Les dispositions de la présente section régissent également les baux relatifs aux services, accessoires et dépendances du logement, de la chambre, de la maison mobile ou du terrain.
Cependant, ces dispositions ne s'appliquent pas aux baux suivants :
1. Le bail d'un logement loué à des fins de villégiature;
2. Le bail d'un logement dont plus du tiers de la superficie totale est utilisée à un autre usage que l'habitation;
3. Le bail d'une chambre située dans un établissement hôtelier;
4. Le bail d'une chambre située dans la résidence principale du locateur, lorsque deux chambres au maximum y sont louées ou offertes en location et que la chambre ne possède ni sortie distincte donnant sur l'extérieur ni installations sanitaires indépendantes de celles utilisées par le locateur;
5. Le bail d'une chambre située dans un établissement de santé et de services sociaux, sauf en application de l'article 1974. »
[38] Dans l'affaire Lavoie c. Lavoie[1], le juge administratif Michel Dubé a analysé la portée de l'article 1856 du Code civil du Québec alors que le locataire poursuivi exerçait son métier de « ramancheur » dans le logement. Il exprime ce qui suit :
« Me Pierre-Gabriel Jobin déclare sur la question :
95. Notion. L'article 1856 du Code prescrit que le locataire ne peut pas changer la forme ou la destination du bien loué. (...)

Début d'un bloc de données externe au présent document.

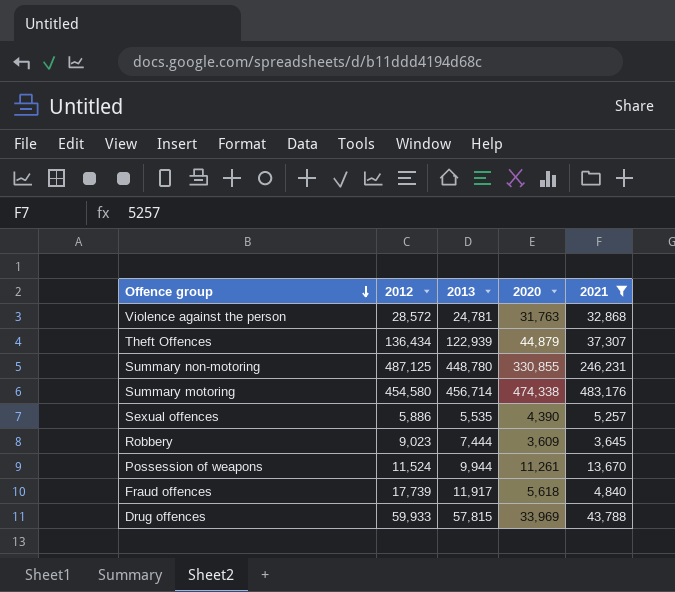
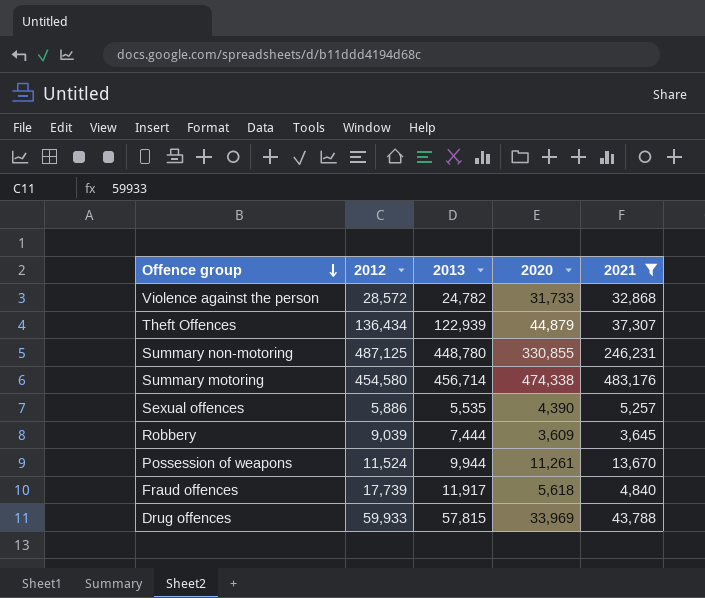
Violence against the person | 2013: 24,781 -> 24,782
Violence against the person | 2020: 31,763 -> 31,733
Robbery | 2012: 9,023 -> 9,039

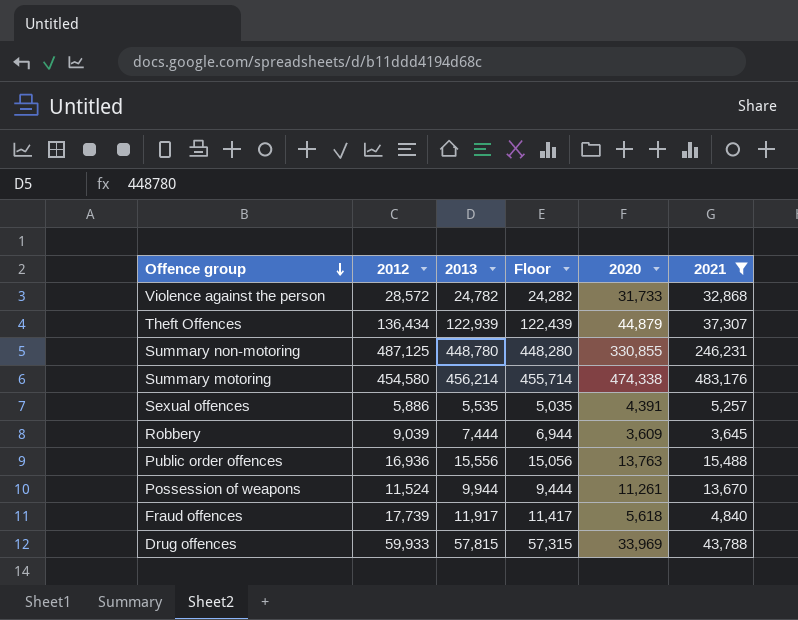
column Floor | formula: none -> [2013] - 500
Summary motoring | 2013: 456,714 -> 456,214
Sexual offences | 2020: 4,390 -> 4,391
row Public order offences: none -> 16,936 | 15,556 | 15,056 | 13,763 | 15,488

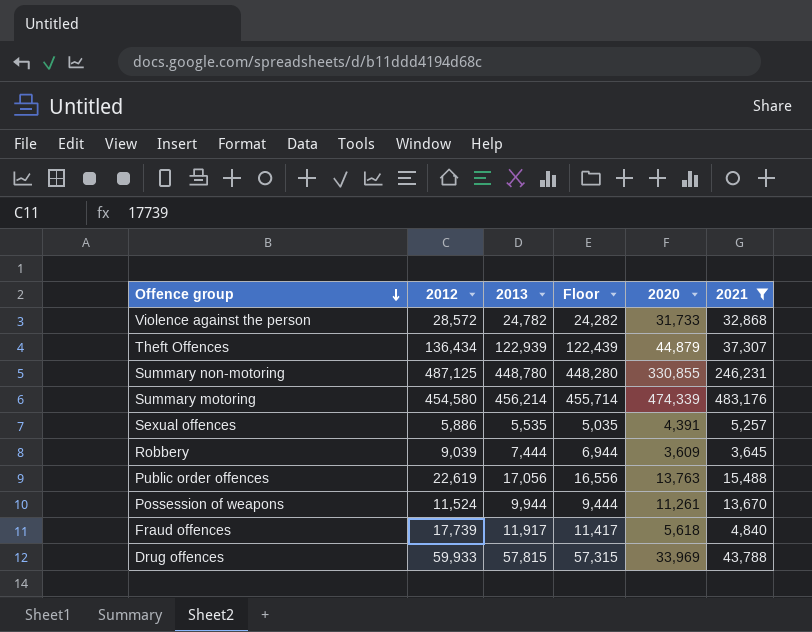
Summary motoring | 2020: 474,338 -> 474,339
Public order offences | 2012: 16,936 -> 22,619
Public order offences | 2013: 15,556 -> 17,056
Public order offences | Floor: 15,056 -> 16,556

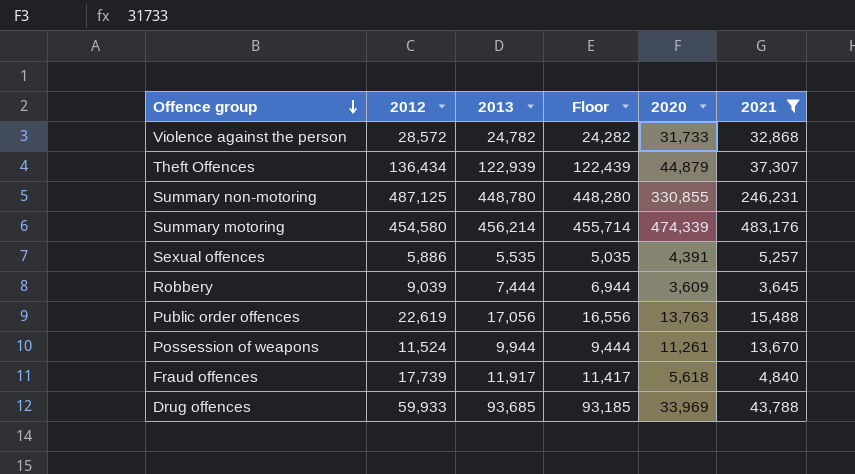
Drug offences | 2013: 57,815 -> 93,685
Drug offences | Floor: 57,315 -> 93,185

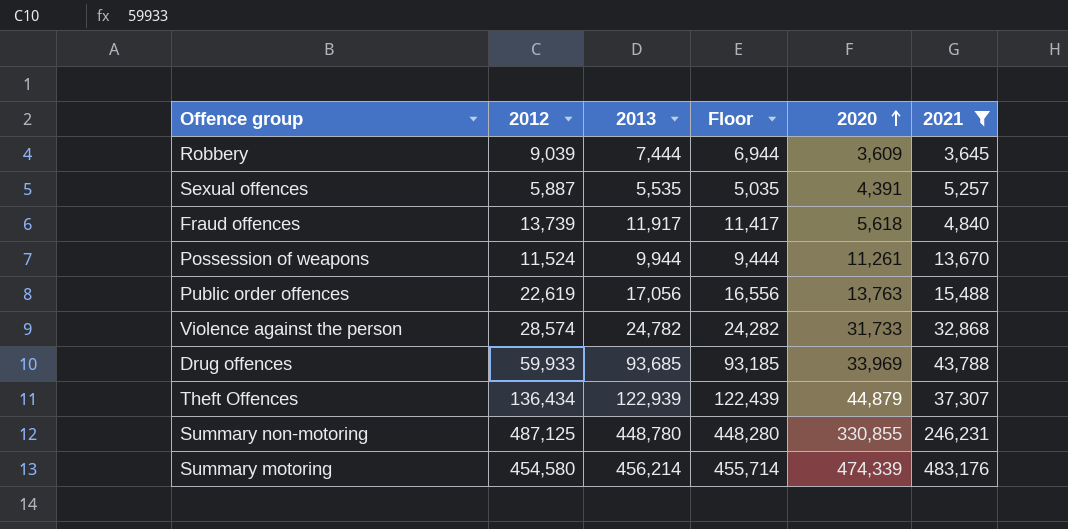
row order: Offence group descending -> 2020 ascending
Sexual offences | 2012: 5,886 -> 5,887
Fraud offences | 2012: 17,739 -> 13,739
Violence against the person | 2012: 28,572 -> 28,574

La loi interdit d'abord au locataire de modifier la forme du bien loué, tel qu'il se trouvait lors de la conclusion du bail ou, tout au moins, lors de la délivrance du bien. Elle lui interdit également d'en changer la destination, ce qui est une source de difficultés plus nombreuses. Le changement s'apprécie en fonction de la destination qui a été prévue par une disposition du bail ou, à défaut, qui est révélée par l'usage antérieur du bien ou son état au moment de la délivrance. Par exemple, le locataire d'un logement ne saurait le transformer en établissement de bains turcs et en salon de massage, ni en maison de chambres, inversement, le locataire d'une salle de cinéma ne saurait la transformer en logement. (...)
Il peut y avoir changement de destination sans qu'il y ait nécessairement modification matérielle du bien loué (la poursuite d'activités commerciales ou artisanales en est un exemple. (...) » (Notre soulignement)
[39] Pour en conclure :
« Dans les circonstances, force est de constater que le locataire a changé, sans permission, la destination du bien loué, ce qui est interdit. »

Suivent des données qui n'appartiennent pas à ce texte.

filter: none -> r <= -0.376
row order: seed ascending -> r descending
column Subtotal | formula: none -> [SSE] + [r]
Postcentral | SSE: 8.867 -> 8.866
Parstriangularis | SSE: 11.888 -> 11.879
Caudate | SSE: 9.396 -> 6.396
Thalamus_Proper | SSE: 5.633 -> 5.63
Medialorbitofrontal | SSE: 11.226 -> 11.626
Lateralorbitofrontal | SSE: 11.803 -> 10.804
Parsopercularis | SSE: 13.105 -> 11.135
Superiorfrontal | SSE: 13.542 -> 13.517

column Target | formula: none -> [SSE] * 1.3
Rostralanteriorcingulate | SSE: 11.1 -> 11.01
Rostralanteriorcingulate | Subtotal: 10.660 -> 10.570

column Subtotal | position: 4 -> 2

[40] Dans une autre affaire présentant des faits similaires au présent dossier, l'honorable juge Gérald Locas, a été saisi de la question suivante: « Le locateur a-t-il le droit à la résiliation du bail du logement lorsque le locataire sans droit, change la destination des lieux.»
[41] Sa réponse a été la suivante :
« Et la réponse à cette question est évidemment oui. En effet, dans sa décision, la Régie a elle-même constaté que les locataires avaient changé la destination des lieux en transformant « près de 80% de la surface habitable du logement en maison de chambres et que c'est là leur activité commerciale. »[2]
[42] Au même effet, le juge administratif Éric Luc Moffat en arrive à la même conclusion dans la cause Julie Lanteigne c. Roger Dartiguenave[3], alors qu’il conclut que le locataire qui exploitait un gîte du passant (« bed and breakfast ») dans le logement à l'insu du locateur avait changé la destination des lieux loués, et a fait droit à la résiliation du bail.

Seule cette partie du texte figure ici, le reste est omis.